Exercise requirements »
In the data, find the word "system" and copy out every line that has it.

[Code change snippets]
————————

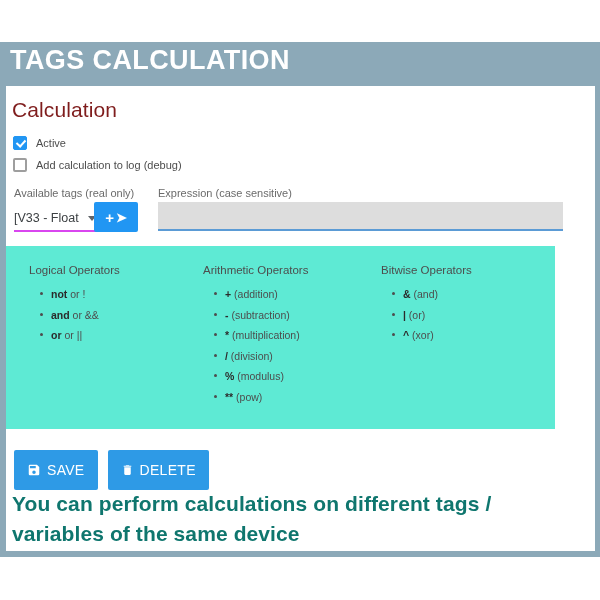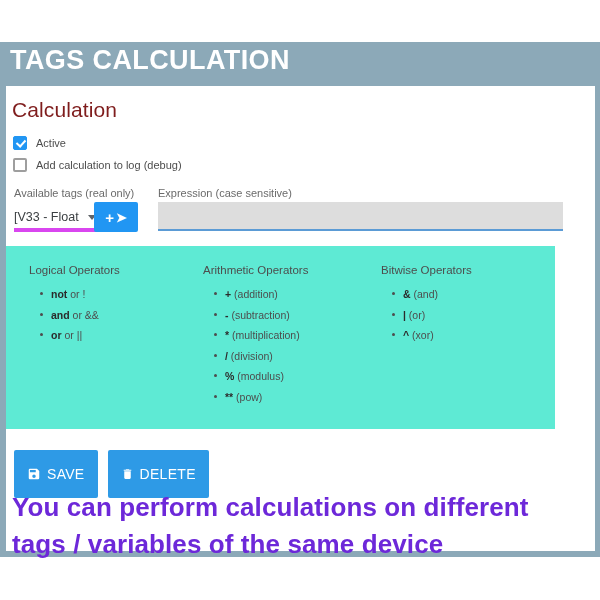--- a/index.html
+++ b/index.html
@@ -154,7 +154,7 @@
     justify-content: space-between;
     font-size: 12.5px;
     color: #3c4043;
-    border-bottom: 4px solid #d946ef;
+    border-bottom: 2px solid #d946ef;
     box-sizing: border-box;
     background: #ffffff;
     cursor: pointer;

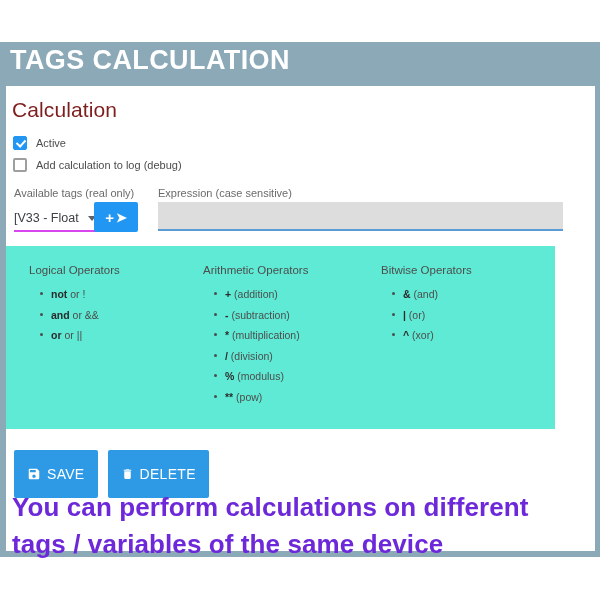--- a/index.html
+++ b/index.html
@@ -277,7 +277,7 @@
     border: none;
     border-radius: 2px;
     color: #ffffff;
-    height: 48px;
+    height: 40px;
     padding: 0 13px;
     display: flex;
     align-items: center;

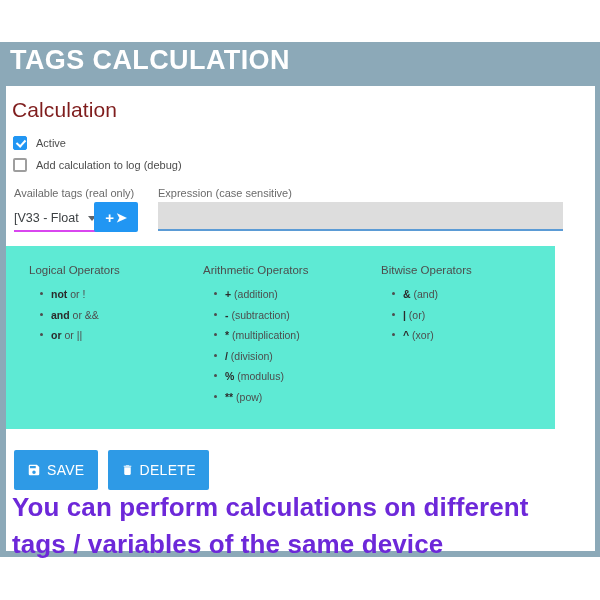--- a/index.html
+++ b/index.html
@@ -295,8 +295,8 @@
     left: 12px;
     top: 489px;
     width: 570px;
-    color: #6d28d9;
-    font-size: 26px;
+    color: #0f766e;
+    font-size: 21px;
     font-weight: bold;
     line-height: 1.42;
     letter-spacing: 0.1px;

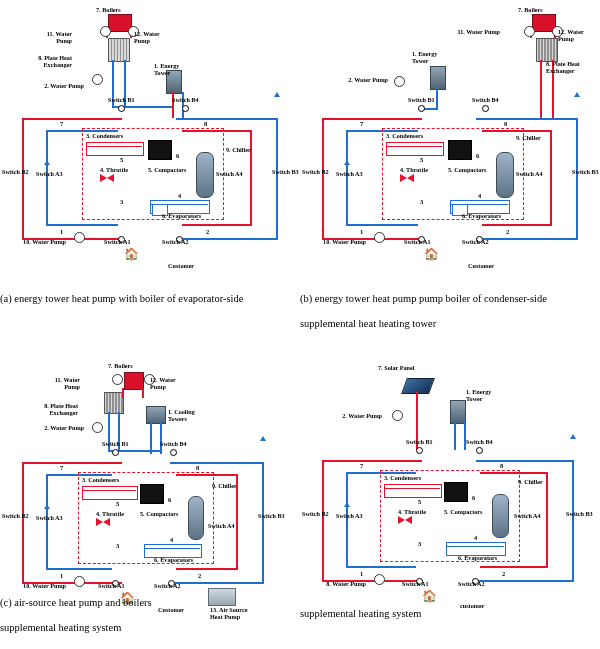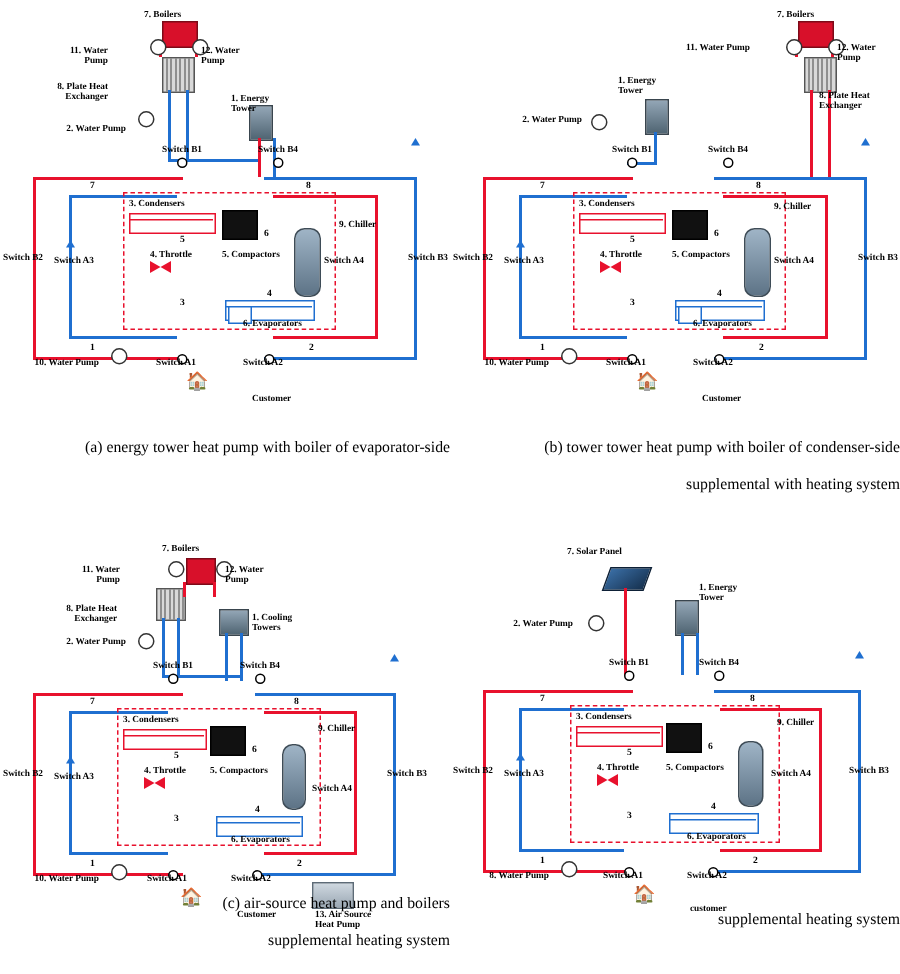--- a/index.html
+++ b/index.html
@@ -20,7 +20,7 @@
   .cap{
     position:absolute;
     width:300px;
-    text-align:right;
+    text-align:left;
     font-size:10.5px;
     font-family:"Liberation Serif", serif;
     line-height:1.35;

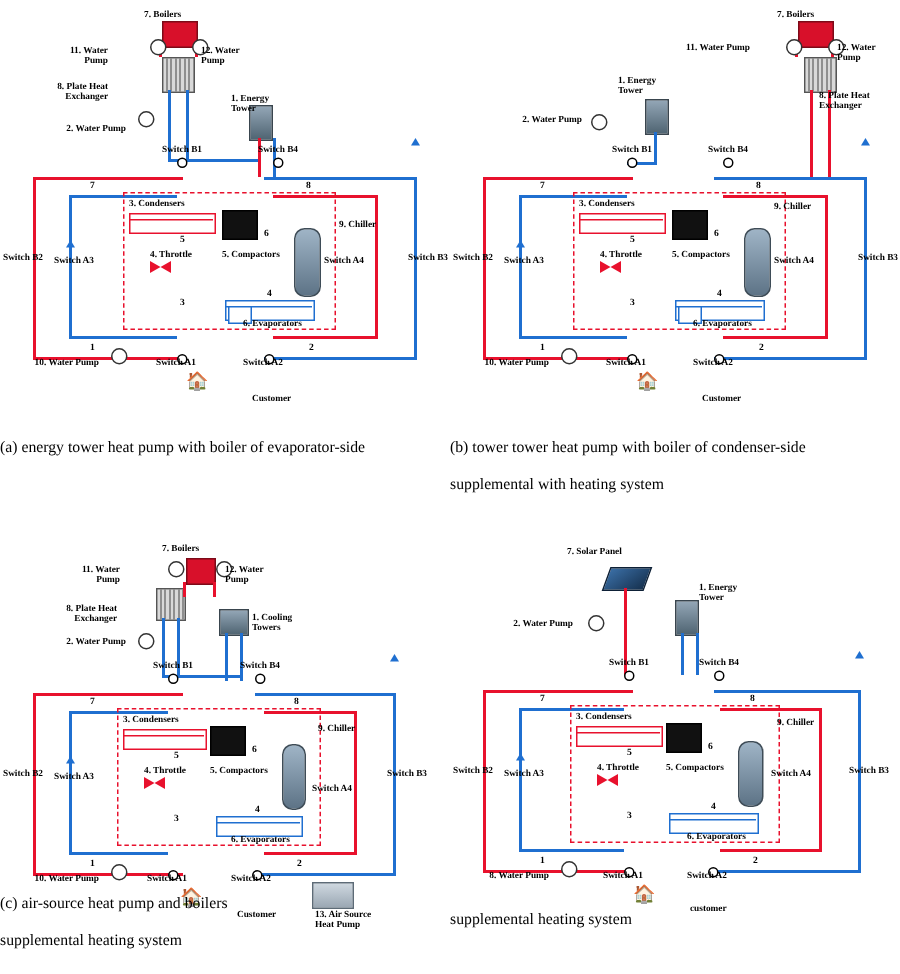--- a/index.html
+++ b/index.html
@@ -483,7 +483,7 @@
   <span>(a) energy tower heat pump with boiler of evaporator-side</span>
 </div>
 <div class="cap cap-b">
-  <span>(b) tower tower heat pump with boiler of condenser-side</span>
+  <span>(b) energy tower heat pump pump boiler of condenser-side</span>
   <span class="l2">supplemental with heating system</span>
 </div>
 <div class="cap cap-c">

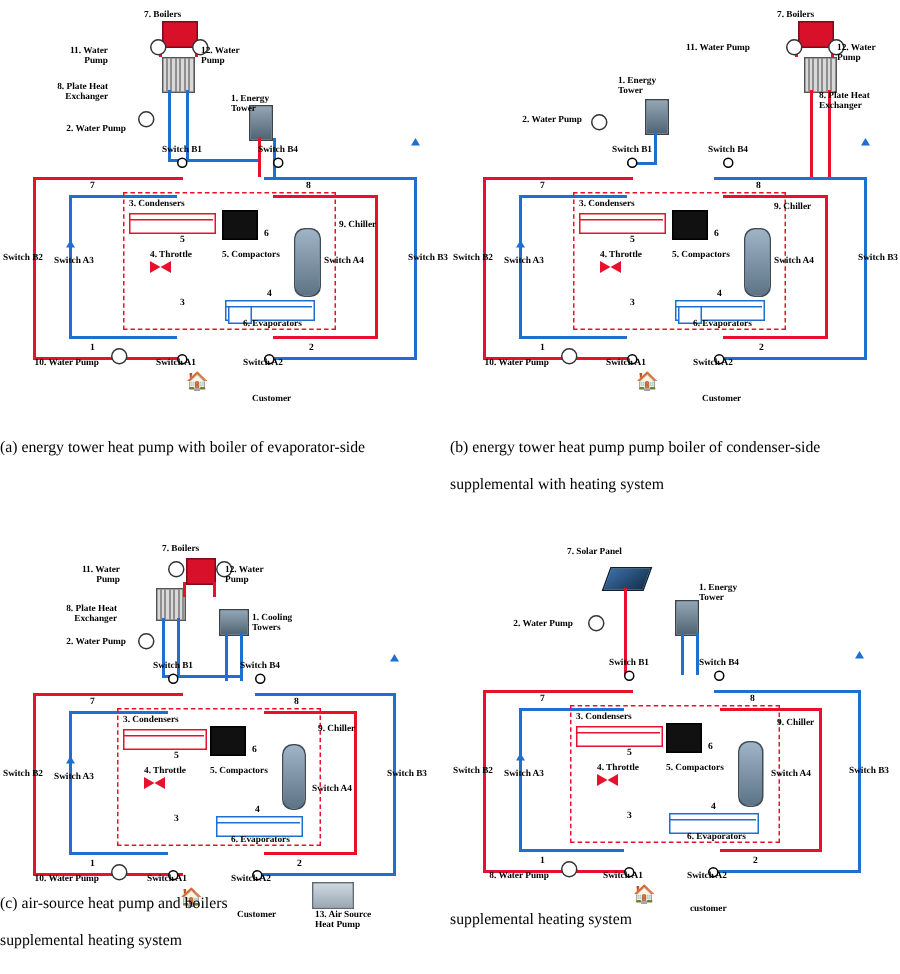--- a/index.html
+++ b/index.html
@@ -484,7 +484,7 @@
 </div>
 <div class="cap cap-b">
   <span>(b) energy tower heat pump pump boiler of condenser-side</span>
-  <span class="l2">supplemental with heating system</span>
+  <span class="l2">supplemental heat heating tower</span>
 </div>
 <div class="cap cap-c">
   <span>(c) air-source heat pump and boilers</span>

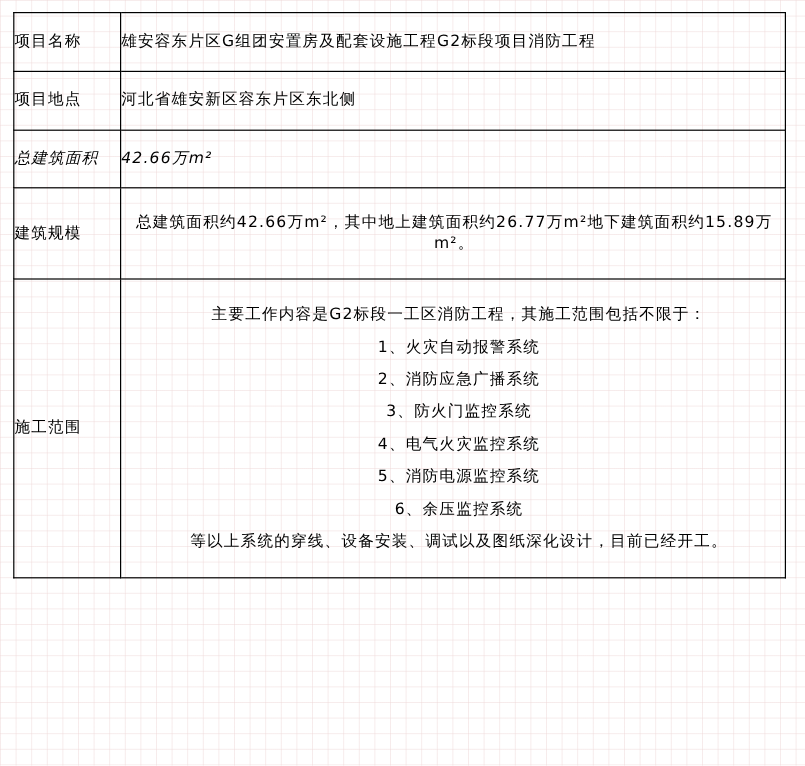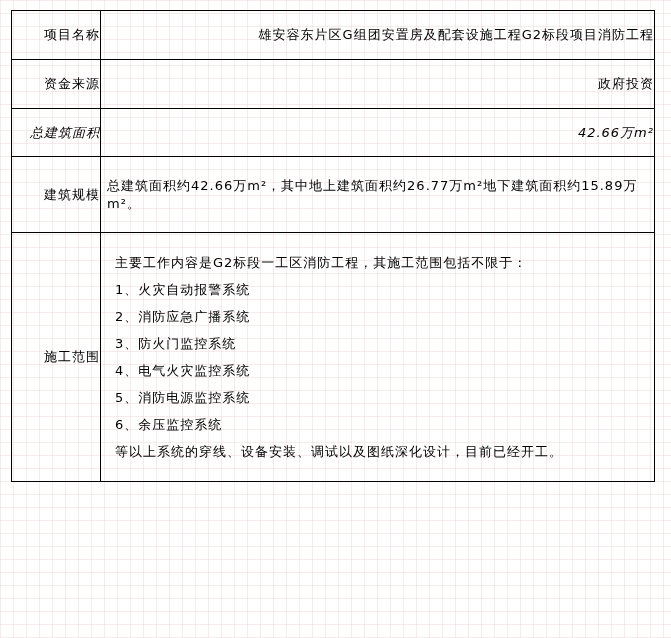--- a/index.html
+++ b/index.html
@@ -45,7 +45,7 @@
   col.value-col { width: 554px; }
 
   td.label-cell {
-    text-align: right;
+    text-align: left;
   }
   td.value-cell.center {
     text-align: right;

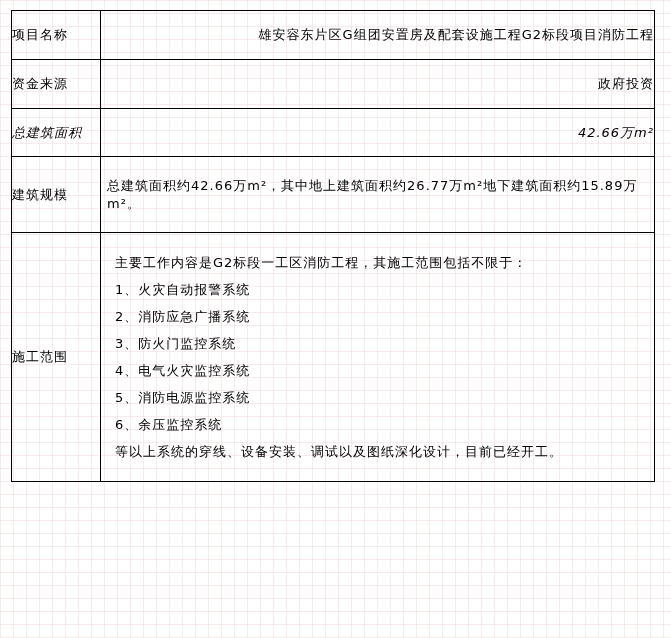--- a/index.html
+++ b/index.html
@@ -48,7 +48,7 @@
     text-align: left;
   }
   td.value-cell.center {
-    text-align: right;
+    text-align: left;
   }
   td.value-cell.left {
     text-align: left;

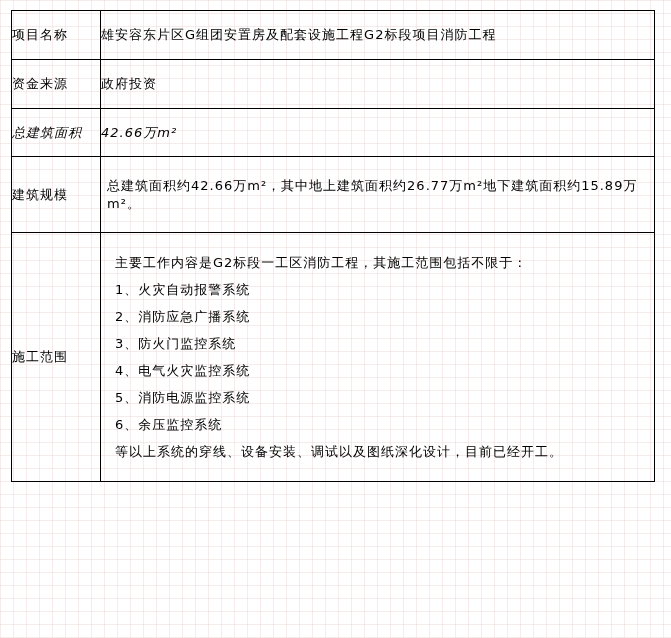--- a/index.html
+++ b/index.html
@@ -80,6 +80,10 @@
       <td class="value-cell center">雄安容东片区G组团安置房及配套设施工程G2标段项目消防工程</td>
     </tr>
     <tr class="r-std">
+      <td class="label-cell">项目地点</td>
+      <td class="value-cell center">河北省雄安新区容东片区东北侧</td>
+    </tr>
+    <tr class="r-std">
       <td class="label-cell">资金来源</td>
       <td class="value-cell center">政府投资</td>
     </tr>

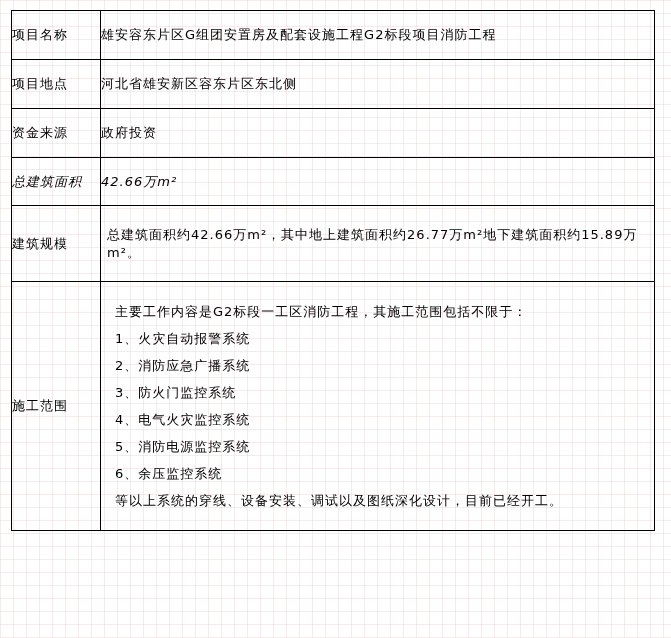--- a/index.html
+++ b/index.html
@@ -83,10 +83,6 @@
       <td class="label-cell">项目地点</td>
       <td class="value-cell center">河北省雄安新区容东片区东北侧</td>
     </tr>
-    <tr class="r-std">
-      <td class="label-cell">资金来源</td>
-      <td class="value-cell center">政府投资</td>
-    </tr>
     <tr class="r-six">
       <td class="label-cell">总建筑面积</td>
       <td class="value-cell center">42.66万m²</td>

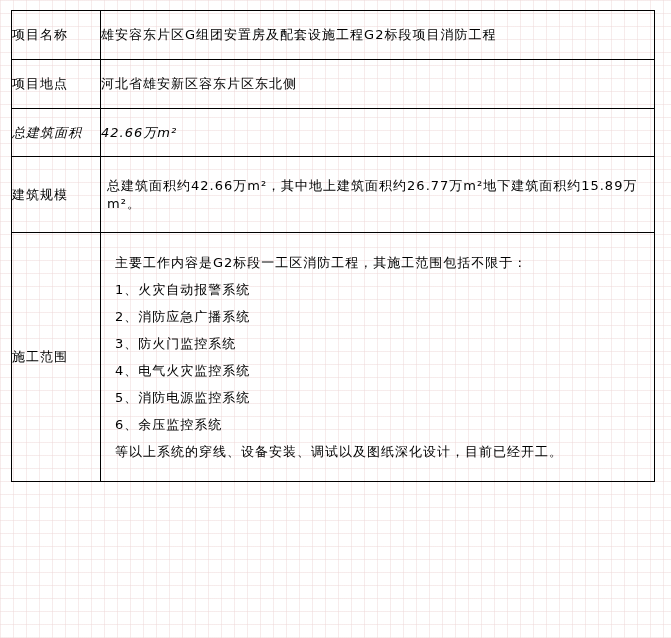--- a/index.html
+++ b/index.html
@@ -51,7 +51,7 @@
     text-align: left;
   }
   td.value-cell.left {
-    text-align: left;
+    text-align: center;
     padding-left: 6px;
     padding-right: 4px;
   }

————————

Output below »
   <span class="l2">supplemental with heating system</span>
-  <span class="l2">supplemental with heating system</span>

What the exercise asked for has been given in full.